Civil law, through the doctrine of res ipsa loquitur
, presumes fault when dangerous conditions exist in public space, shifting the burden to the defendant authority (Municipal Corporation of Delhi vs Subhagwanti, AIR 1966 SC 1750).
Article 21 of the Constitution is not an aspirational slogan; it imposes a binding duty on the State to protect life in all public domains. In M C Mehta vs Union of India (1987)
, the Supreme Court evolved the principle of absolute liability for hazardous activities, dispensing with proof of negligence.

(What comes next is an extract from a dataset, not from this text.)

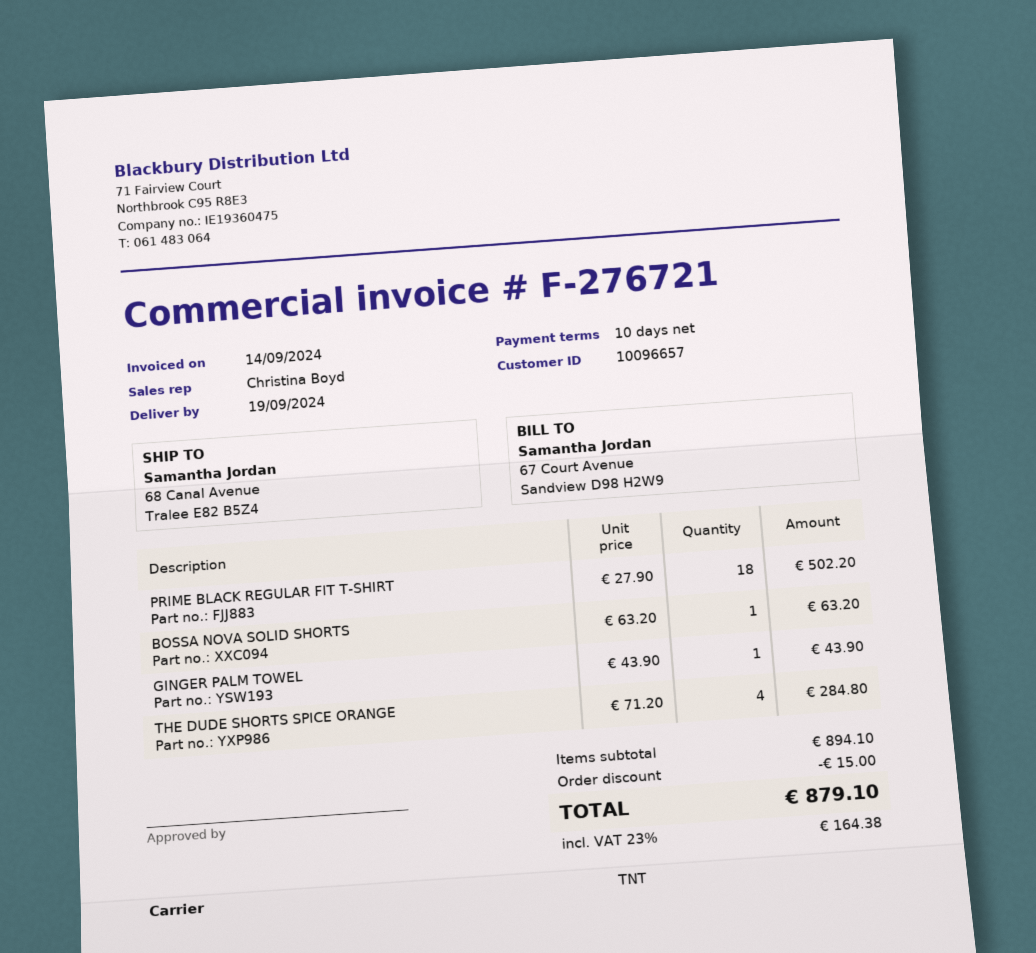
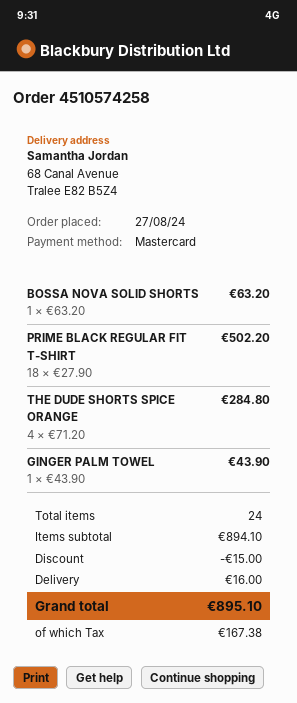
shipping: none -> 16.00
tax: 164.38 -> 167.38
total: 879.10 -> 895.10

Electricity distribution, by its nature, falls within this category.
Justice V Lakshminarayanan, a judge of the
Madras high court, recently ordered TNEB to pay Rs 10 lakh compensation to a woman whose husband and son died due to electrocution in Kodaikanal. The incident occurred in 2018 when the woman’s son was electrocuted after touching a live wire on a clothesline. Her husband died trying to save him. The judge cited TNEB’s negligence in restoring power after the Gaja cyclone, leading to the incident. The case was filed in 2022. The petitioner claimed TNEB restored power without checking the lines, which were damaged by the cyclone. The judge noted that TNEB has a scheme for paying solatium to electrocution victims and directed the payment of Rs 10 lakh, exceeding the standard Rs 5 lakh compensation.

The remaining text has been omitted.